We analysed mtDNA variation in ~250 persons from Libya, Somalia, and Congo/Zambia, as representatives of the three regions of interest. Our initial results indicate a sharp cline in M1 frequencies that generally does not extend into sub-Saharan Africa. While our North and especially East African samples contained frequencies of M1 over 20%, our sub-Saharan samples consisted almost entirely of the L1 or L2 haplogroups only. In addition, there existed a significant amount of homogeneity within the M1 haplogroup.

This sharp cline indicates a history of little admixture between these regions. This could imply a more recent ancestry for M1 in Africa, as older lineages are more diverse and widespread by nature, and may be an indication of a back-migration into Africa from the Middle East. Further research on this topic includes more extensive population samples from the Middle East, as well as possible correlations of M1 to the Afro-Asiatic language family.

I’m still looking for the full text on this one.  Another mt DNA study placing M1 as Asian.

The maternal aborigine colonization of La Palma (Canary Islands)

The maternal aborigine colonization of La Palma (Canary Islands)

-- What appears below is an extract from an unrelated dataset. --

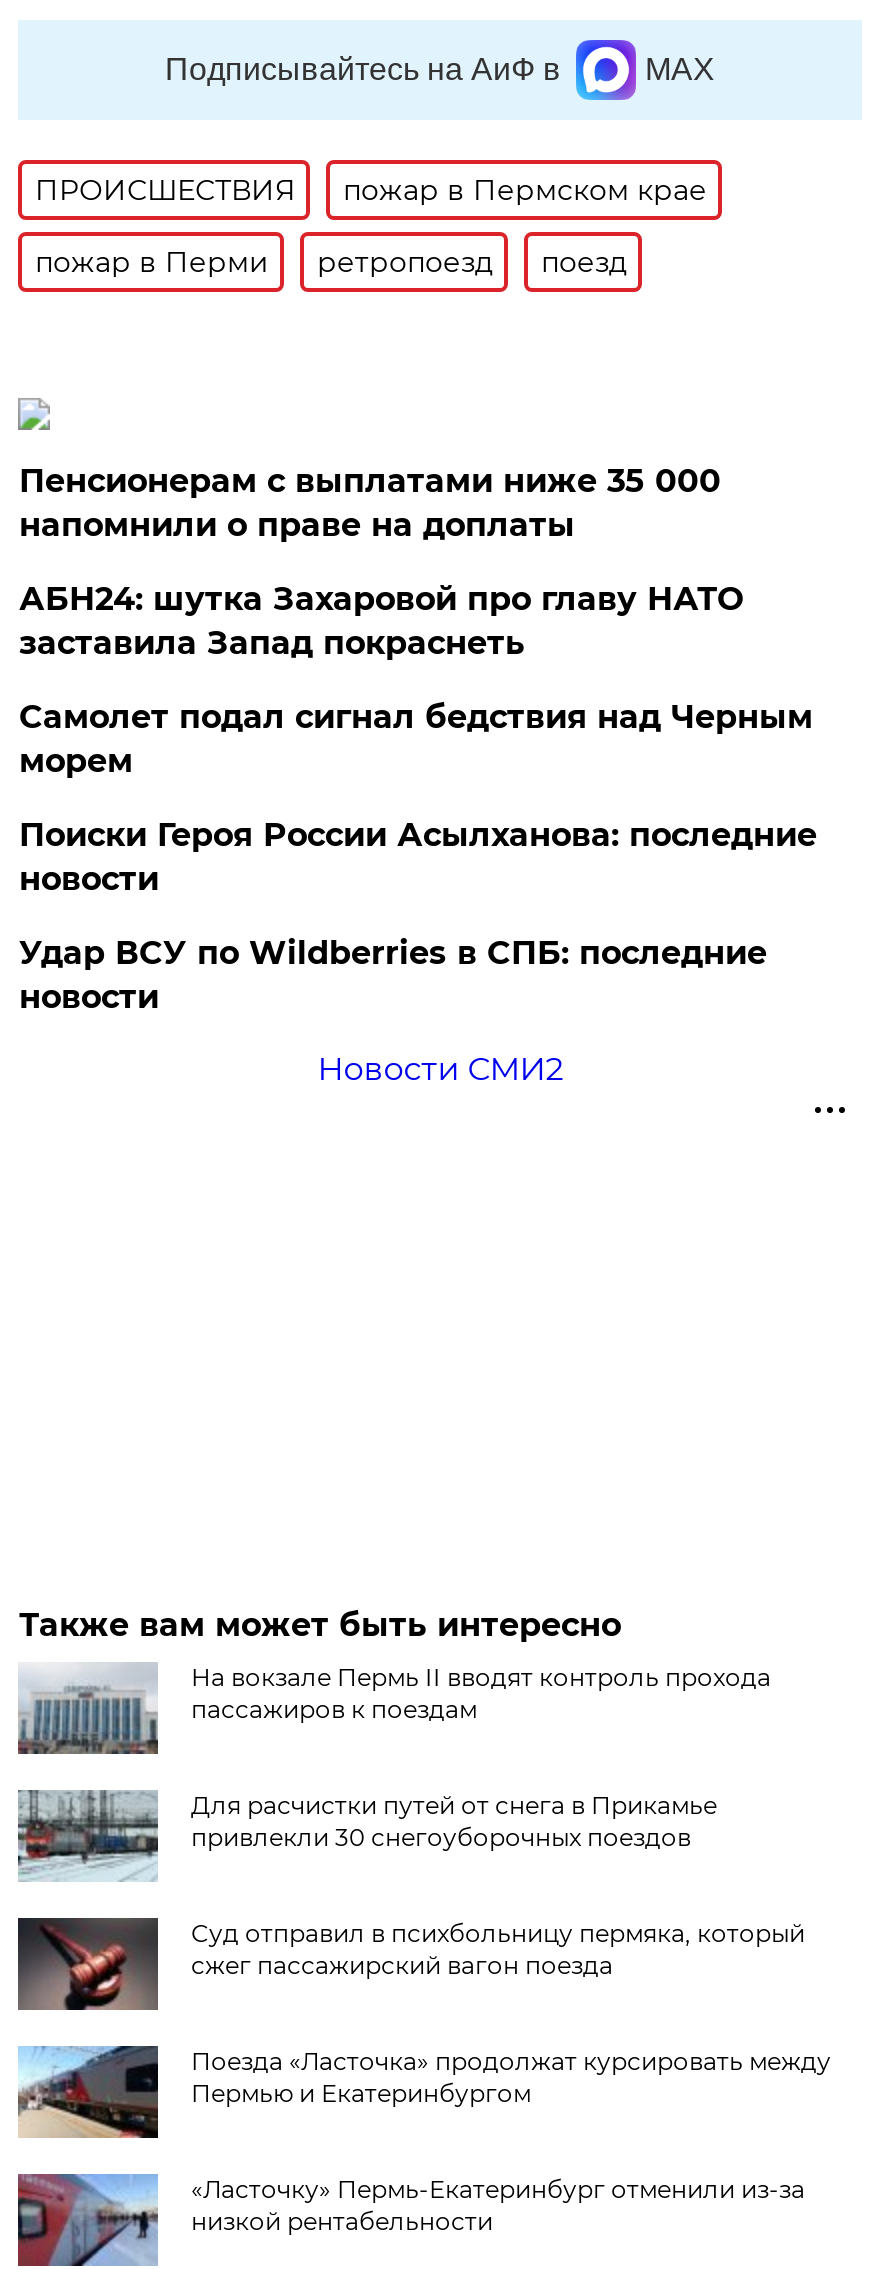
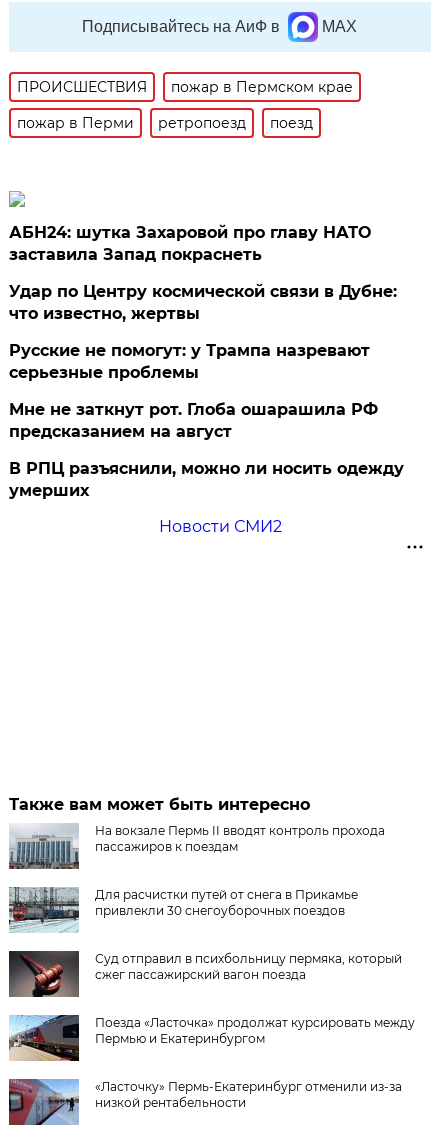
[19,462,721,544] Пенсионерам с выплатами ниже 35 000 | напомнили о праве на доплаты -> none
moved [19,580,743,662] -> [9,223,371,264]: АБН24: шутка Захаровой про главу НАТО | заставила Запад покраснеть
[19,698,817,1016] Самолет подал сигнал бедствия над Черным | морем | Поиски Героя России Асылханова: последние | новости | Удар ВСУ по Wildberries в СПБ: последние | новости -> [9,282,404,500] Удар по Центру космической связи в Дубне: | что известно, жертвы | Русские не помогут: у Трампа назревают | серьезные проблемы | Мне не заткнут рот. Глоба ошарашила РФ | предсказанием на август | В РПЦ разъяснили, можно ли носить одежду | умерших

Teeth from 38 aboriginal remains of La Palma (Canary Islands) were analyzed for external and endogenous mitochondrial DNA control region sequences and for diagnostic coding positions. Informative sequences were obtained from 30 individuals (78.9%). The majority of lineages (93%) were from West Eurasian origin, being the rest (7%) from sub-Saharan African ascription. The bulk of the aboriginal haplotypes had exact matches in North Africa (70%). However, the indigenous Canarian sub-type U6b1, also detected in La Palma, has not yet been found in North Africa, the cradle of the U6 expansion. The most abundant H1 clade in La Palma, defined by transition 16260, is also very rare in North Africa. This means that the exact region from which the ancestors of the Canarian aborigines came has not yet been sampled or that they have been replaced by later human migrations. The high gene diversity found in La Palma (95.22.3), which is one of the farthest islands from the African continent, is of the same level than the previously found in the central island of Tenerife (92.42.8). This is against the supposition that the islands were colonized from the continent by island hopping and posterior isolation. On the other hand, the great similarity found between the aboriginal populations of La Palma and Tenerife is against the idea of an island-by-island independent maritime colonization without secondary contacts. Our data better fit to an island model with frequent migrations between islands.

Again the indigenous Canarians show up as mainly Eurasian/North African for ancestry. Not really a surprise that L lineages show up a little. Although a lot of them seem to be in North Africa from the slave trade, a couple are older and one shows an entry into Iberia about 20,000 years ago.